The 5 Reasons It’s Time for School Choice

The 5 Reasons It’s Time for School Choice

Parents know their children best and understand the environment that will help them succeed, and this is why a child’s parents will be the best judge of where their children attend school. It only makes sense that since their children are educated by attending school with their tax dollars, parents can decide what school is the best option for their child. I believe variety and competition in education will lead to a better education experience. Competition arises through choice, which fosters innovation and results in excellence for our students.

As a parent, ensuring that your child’s education is a top priority. Unfortunately, parents’ control over their children’s education differs greatly depending on where they live. The location of school district lines can divide communities in half, and the results may even be worse because your child doesn’t receive the type of care that will help them thrive in their learning environment.

Education is fundamental to providing mobility in neighborhoods with high crime rates, unemployment, and health problems. Choosing an alternative school can help students escape situations where bullying and gang activity are present, distracting and diminishing their education.

School choice increases academic achievement and has been shown to reduce racial and economic segregation drastically. According to a recent study conducted by the National Bureau of Economic Research, participation in school choice programs increased secondary school completion rates among low-income children by 15–20 percent. The education playing field is leveled by enabling parents to send their children to the school of their choice regardless of where they live.

Five of the top reasons that it’s time to enact school choice:

  • Parents are more likely to be satisfied and involved when they have a choice of schools. Most parents who use school choice report being more satisfied with the school their child attends.
  • Schools can face setbacks due to economic segregation, and school choice provides low-income families with options.

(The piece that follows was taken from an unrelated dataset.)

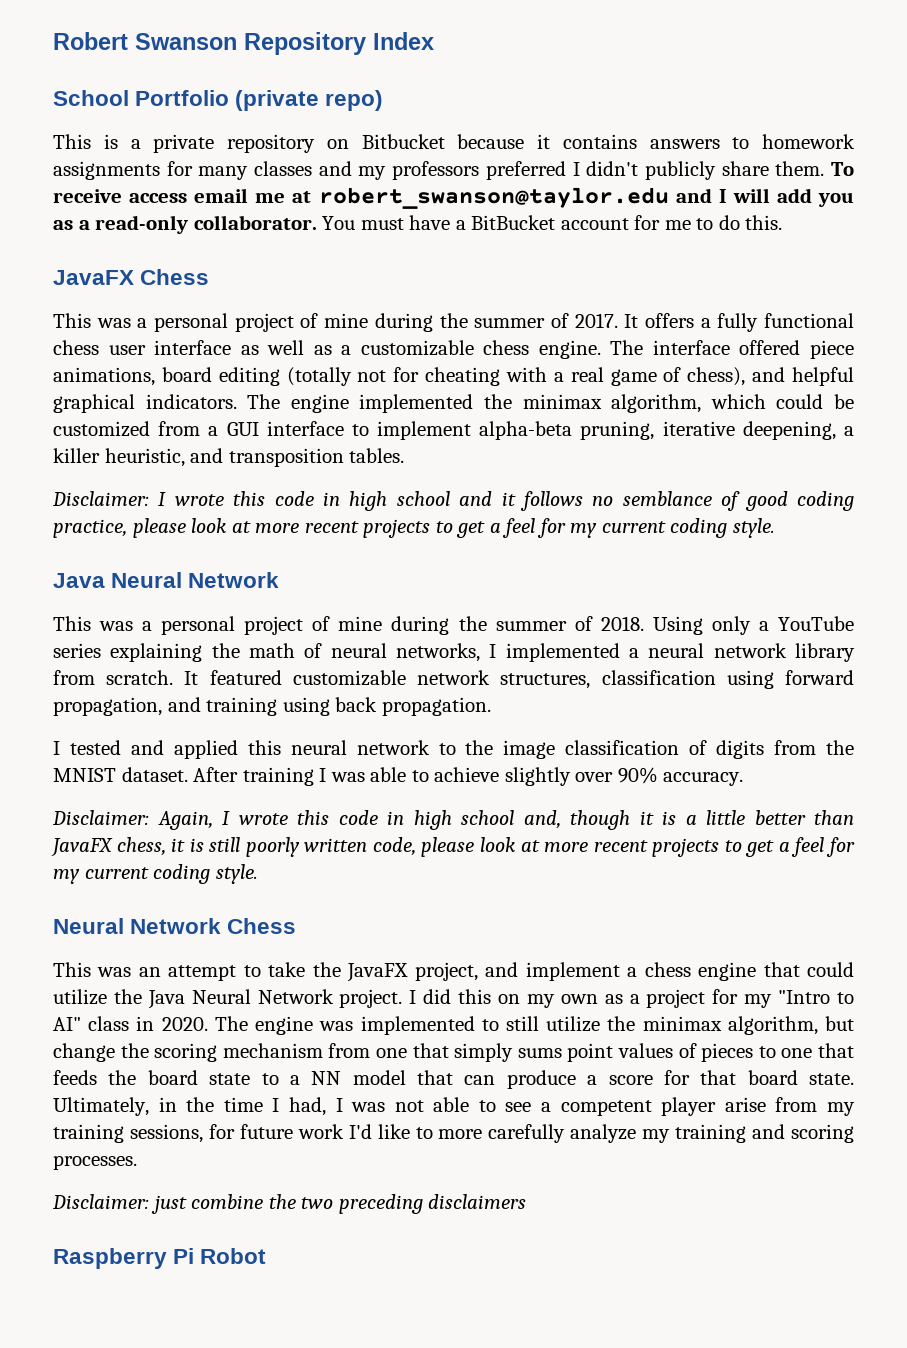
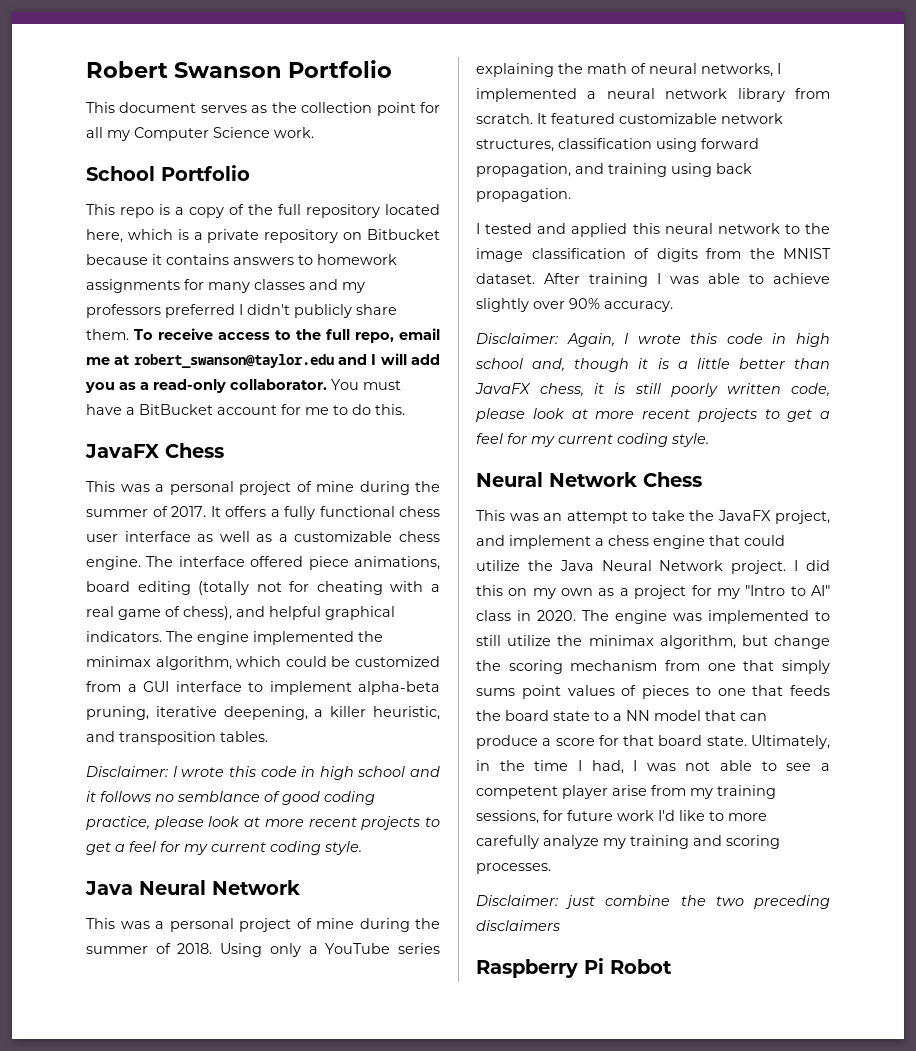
[244,32,434,55] Repository Index -> [288,60,393,78] [86,102,440,116] [86,127,314,141] Portfolio // This document serves as the collection point for all my Computer Science work.
[235,90,384,111] [53,134,91,149] (private repo) // This -> [86,204,440,218] [86,229,173,243] // This repo is a copy of the full repository located here, which
(188, 198) none -> [275,329,394,343] to the full repo,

It eliminates the arbitrary link between a child’s housing and their ability to attend school. In other words, a family’s ability to afford a home no longer determines their child’s access to education that meets their needs. In turn, this means that school choice provides access to quality education without requiring a family to buy an expensive home or pay twice as much for their child to attend school.
  • Additionally, studies have frequently shown that school choice programs work to save taxpayer dollars despite the mainstream media’s commonly pushed narrative.
  • School choice options increase the overall quality of local schools since competition is a factor that spurs improvement.
  • Direct accountability for parents is created by school choice. Parents who are not satisfied with their children’s education can take their children and tax dollars to other schools, which provides schools a strong incentive to meet their students’ needs. A market-based education system places parents as direct stakeholders. In contrast, the more centralized, top-down schools have limited feedback to steer their development. Policymakers should trust parents and educators to innovate and collaborate while meeting the needs of their student population.

In summary, we must recognize that the availability of options in education is a positive development. Education is not a “one-size-fits-all” system, and the best public school won’t work for every student, nor will the best private school work for another. Our student population is no longer the same as years ago. The educational industry can offer all the different modalities and choices of education that students today want and need. To meet this challenge, all of us have to work together. This is why we must create school choice programs to work for our citizens and take our education system onward and upward to the next level of academic achievement.